# [What the exercise asks]
Take the data below and filter it for lines containing the word "spec"; show each line found.

# [Entries provided]
---*---
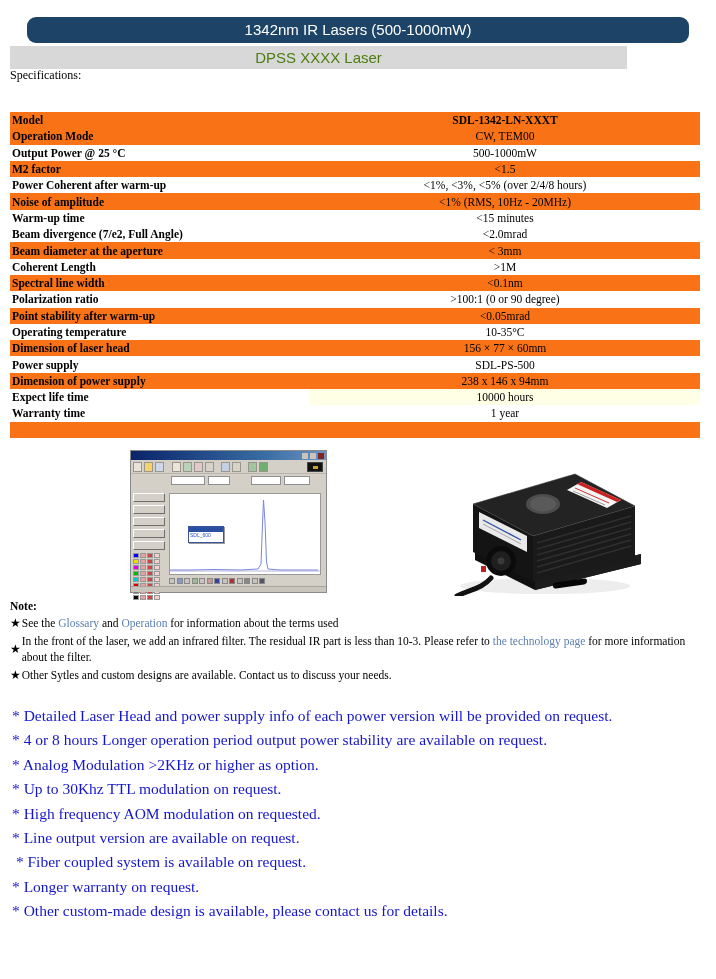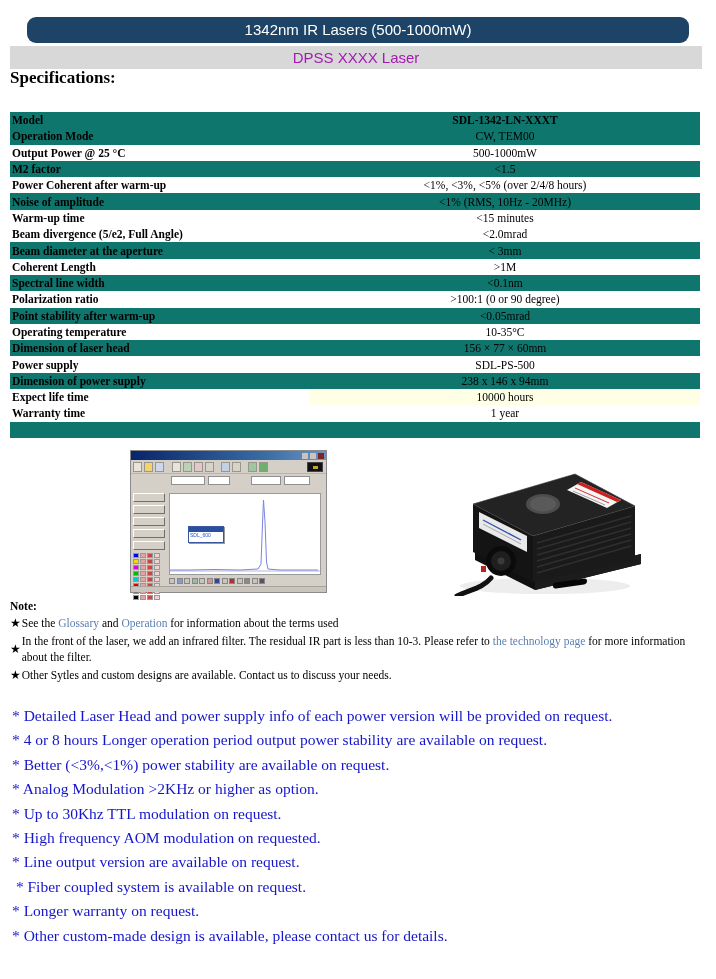--- a/index.html
+++ b/index.html
@@ -11,8 +11,8 @@
                background:#1d4467; color:#ffffff; text-align:center;
                font-family:"Liberation Sans", sans-serif; font-size:15px;
                line-height:26px; font-weight:500;border-radius:9px; }
-  .subtitle-bar { position:absolute; left:10px; top:46px; width:692px; height:23px;
-               background:#d8d8d8; color:#a21caf; text-align:center;
+  .subtitle-bar { position:absolute; left:10px; top:46px; width:617px; height:23px;
+               background:#d8d8d8; color:#4d7c0f; text-align:center;
                font-family:"Liberation Sans", sans-serif; font-size:15px;
                line-height:23px; }
   .spec-heading { position:absolute; left:10px; top:68px; font-weight:bold;

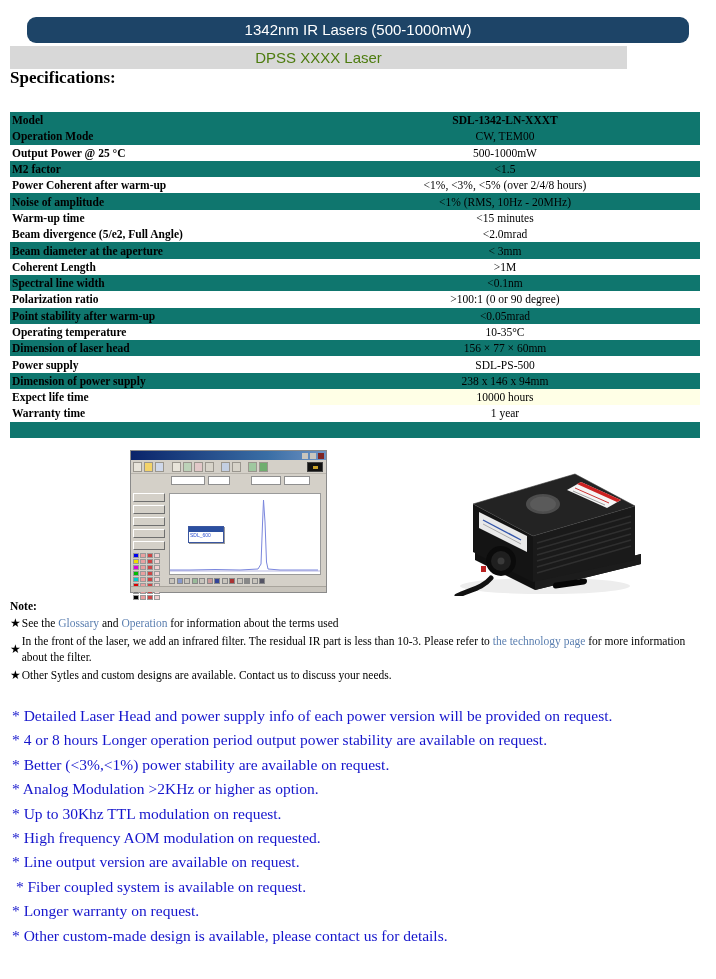--- a/index.html
+++ b/index.html
@@ -15,8 +15,8 @@
                background:#d8d8d8; color:#4d7c0f; text-align:center;
                font-family:"Liberation Sans", sans-serif; font-size:15px;
                line-height:23px; }
-  .spec-heading { position:absolute; left:10px; top:68px; font-weight:bold;
-               font-size:17px; }
+  .spec-heading { position:absolute; left:10px; top:68px; font-weight:normal;
+               font-size:12px; }
 
   
   .spec-table { position:absolute; left:10px; top:112px; width:690px;

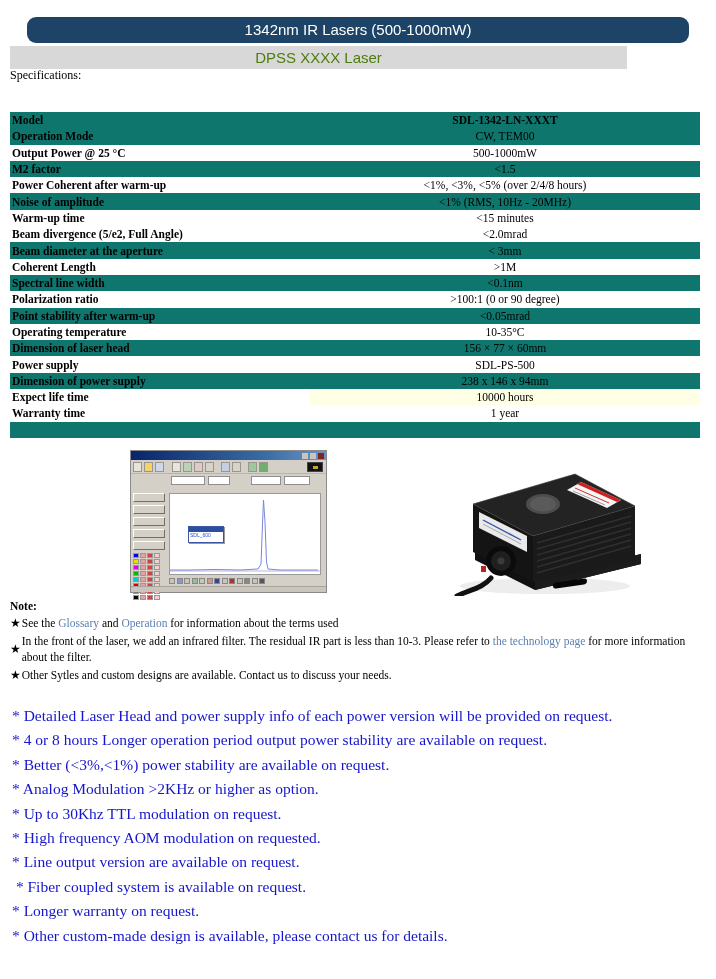--- a/index.html
+++ b/index.html
@@ -24,7 +24,7 @@
   .spec-table td { height:16.3px; font-size:11.5px; padding:0; vertical-align:middle; }
   .spec-table td.lbl { width:300px; font-weight:bold; padding-left:2px; }
   .spec-table td.val { text-align:center; }
-  tr.bg-gray td { background:#0f766e; }
+  tr.bg-gray td { background:#f97316; }
   tr.bg-yellow td.val { background:#ffffe6; }
   tr.bg-yellow td.lbl { background:#ffffff; }
   tr.bg-white td { background:#ffffff; }

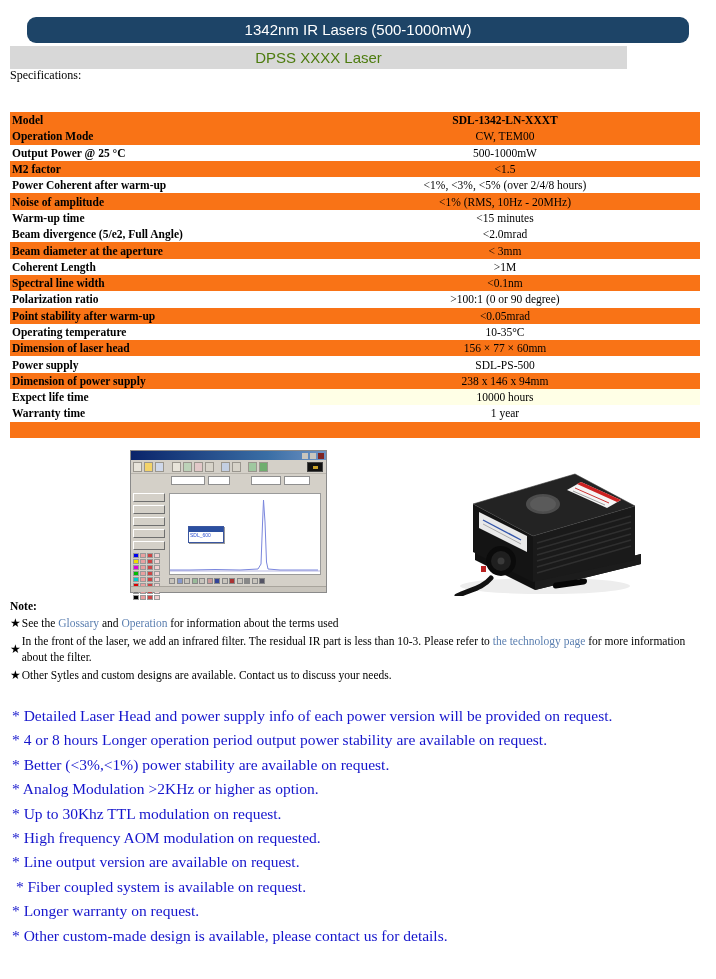--- a/index.html
+++ b/index.html
@@ -120,7 +120,7 @@
     <td class="val">&lt;15 minutes</td>
   </tr>
       <tr class="bg-white">
-    <td class="lbl">Beam divergence (5/e2, Full Angle)</td>
+    <td class="lbl">Beam divergence (7/e2, Full Angle)</td>
     <td class="val">&lt;2.0mrad</td>
   </tr>
       <tr class="bg-gray">

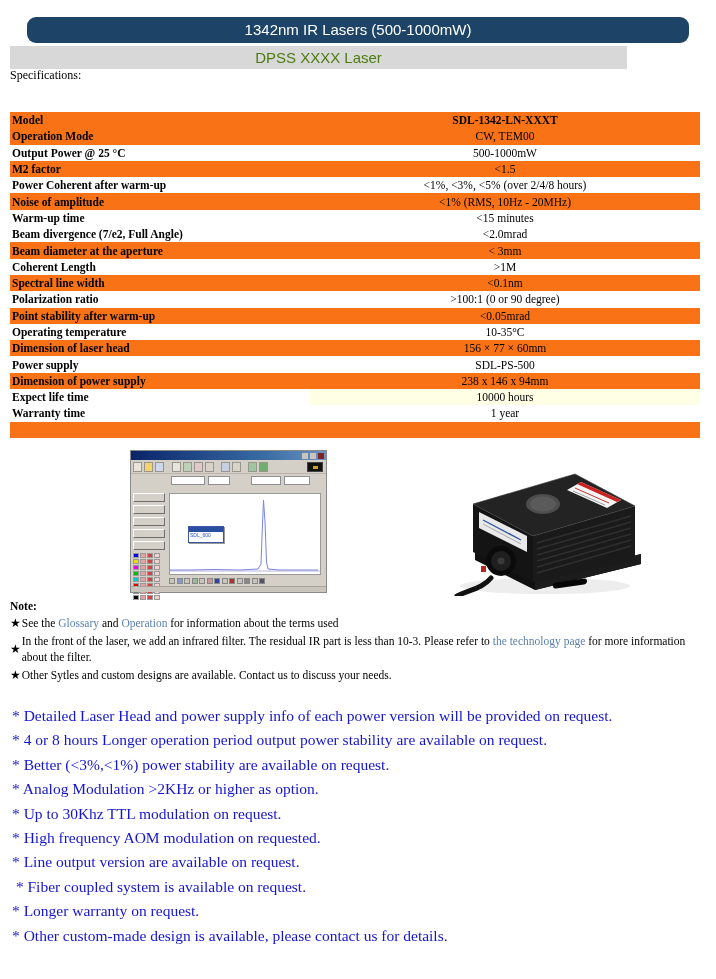--- a/index.html
+++ b/index.html
@@ -337,7 +337,6 @@
 <div class="options" id="options-list">
     <div class="option-line">* Detailed Laser Head and power supply info of each power version will be provided on request.</div>
     <div class="option-line">* 4 or 8 hours Longer operation period output power stability are available on request.</div>
-    <div class="option-line">* Better (&lt;3%,&lt;1%) power stability are available on request.</div>
     <div class="option-line">* Analog Modulation &gt;2KHz or higher as option.</div>
     <div class="option-line">* Up to 30Khz TTL modulation on request.</div>
     <div class="option-line">* High frequency AOM modulation on requested.</div>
---*---
# [Task result]
   .spec-heading { position:absolute; left:10px; top:68px; font-weight:bold;
-  .spec-heading { position:absolute; left:10px; top:68px; font-weight:bold;
+  .spec-heading { position:absolute; left:10px; top:68px; font-weight:normal;
   .spec-table { position:absolute; left:10px; top:112px; width:690px;
   .spec-table td { height:16.3px; font-size:11.5px; padding:0; vertical-align:middle; }
   .spec-table td.lbl { width:300px; font-weight:bold; padding-left:2px; }
   .spec-table td.val { text-align:center; }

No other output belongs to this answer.